▸ Supplied entries

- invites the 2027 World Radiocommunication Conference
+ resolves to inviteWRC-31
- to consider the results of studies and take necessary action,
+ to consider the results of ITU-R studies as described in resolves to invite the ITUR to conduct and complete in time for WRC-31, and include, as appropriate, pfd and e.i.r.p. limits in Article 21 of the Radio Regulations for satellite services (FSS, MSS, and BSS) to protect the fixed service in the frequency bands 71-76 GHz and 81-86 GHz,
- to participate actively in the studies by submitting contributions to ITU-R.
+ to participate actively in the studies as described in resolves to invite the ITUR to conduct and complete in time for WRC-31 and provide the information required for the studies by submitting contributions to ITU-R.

--

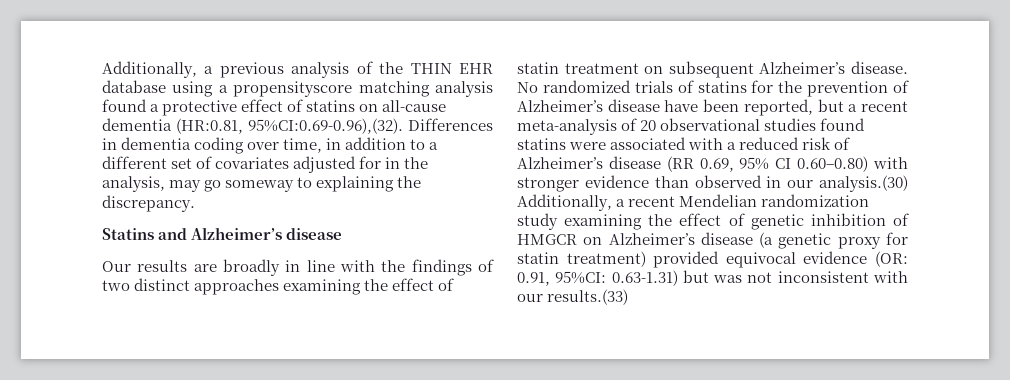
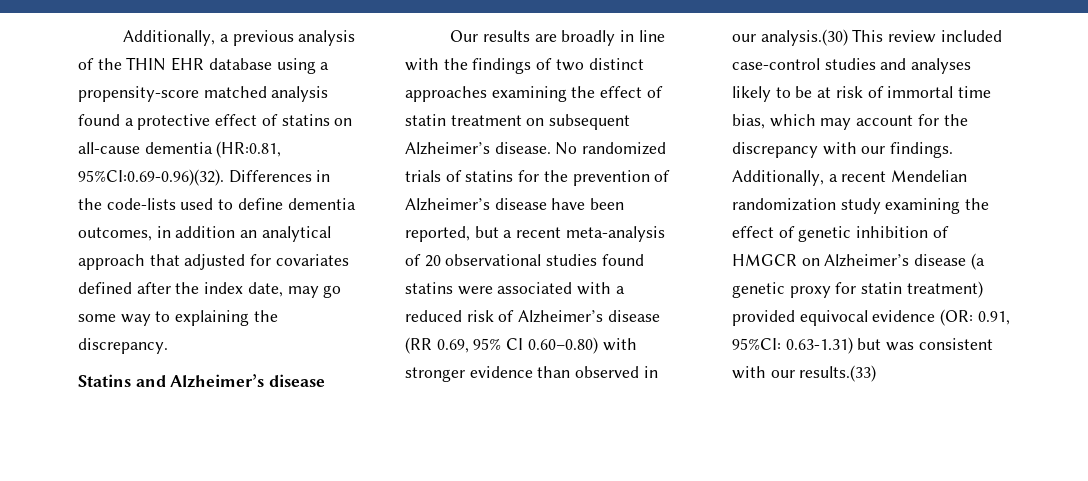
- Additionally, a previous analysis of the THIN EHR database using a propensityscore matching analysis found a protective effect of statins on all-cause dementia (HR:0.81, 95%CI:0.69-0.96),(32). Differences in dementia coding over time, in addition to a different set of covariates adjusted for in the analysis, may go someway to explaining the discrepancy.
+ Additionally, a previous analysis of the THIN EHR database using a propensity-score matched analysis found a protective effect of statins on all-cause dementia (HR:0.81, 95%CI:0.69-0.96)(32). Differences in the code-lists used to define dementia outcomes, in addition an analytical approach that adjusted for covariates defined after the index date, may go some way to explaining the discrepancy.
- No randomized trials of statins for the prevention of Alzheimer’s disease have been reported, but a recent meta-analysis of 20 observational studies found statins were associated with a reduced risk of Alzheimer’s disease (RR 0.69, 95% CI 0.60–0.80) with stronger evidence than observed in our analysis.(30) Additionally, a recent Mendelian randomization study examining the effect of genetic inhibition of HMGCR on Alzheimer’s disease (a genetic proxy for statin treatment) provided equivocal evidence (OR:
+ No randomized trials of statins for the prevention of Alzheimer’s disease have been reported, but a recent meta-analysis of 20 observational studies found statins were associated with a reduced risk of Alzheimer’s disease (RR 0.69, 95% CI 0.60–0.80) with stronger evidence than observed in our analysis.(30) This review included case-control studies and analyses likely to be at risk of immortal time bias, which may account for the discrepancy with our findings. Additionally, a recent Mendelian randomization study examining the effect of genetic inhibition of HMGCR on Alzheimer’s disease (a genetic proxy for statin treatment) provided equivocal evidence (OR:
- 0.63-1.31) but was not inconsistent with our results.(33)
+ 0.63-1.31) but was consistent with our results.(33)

▸ Work instruction
Set down precisely the lines above between the line holding "- Additionally, a" and the line holding "some way to explaining the discrepancy.", inclusive, and nothing beyond them.

▸ Result of this task
- Additionally, a previous analysis of the THIN EHR database using a propensityscore matching analysis found a protective effect of statins on all-cause dementia (HR:0.81, 95%CI:0.69-0.96),(32). Differences in dementia coding over time, in addition to a different set of covariates adjusted for in the analysis, may go someway to explaining the discrepancy.
+ Additionally, a previous analysis of the THIN EHR database using a propensity-score matched analysis found a protective effect of statins on all-cause dementia (HR:0.81, 95%CI:0.69-0.96)(32). Differences in the code-lists used to define dementia outcomes, in addition an analytical approach that adjusted for covariates defined after the index date, may go some way to explaining the discrepancy.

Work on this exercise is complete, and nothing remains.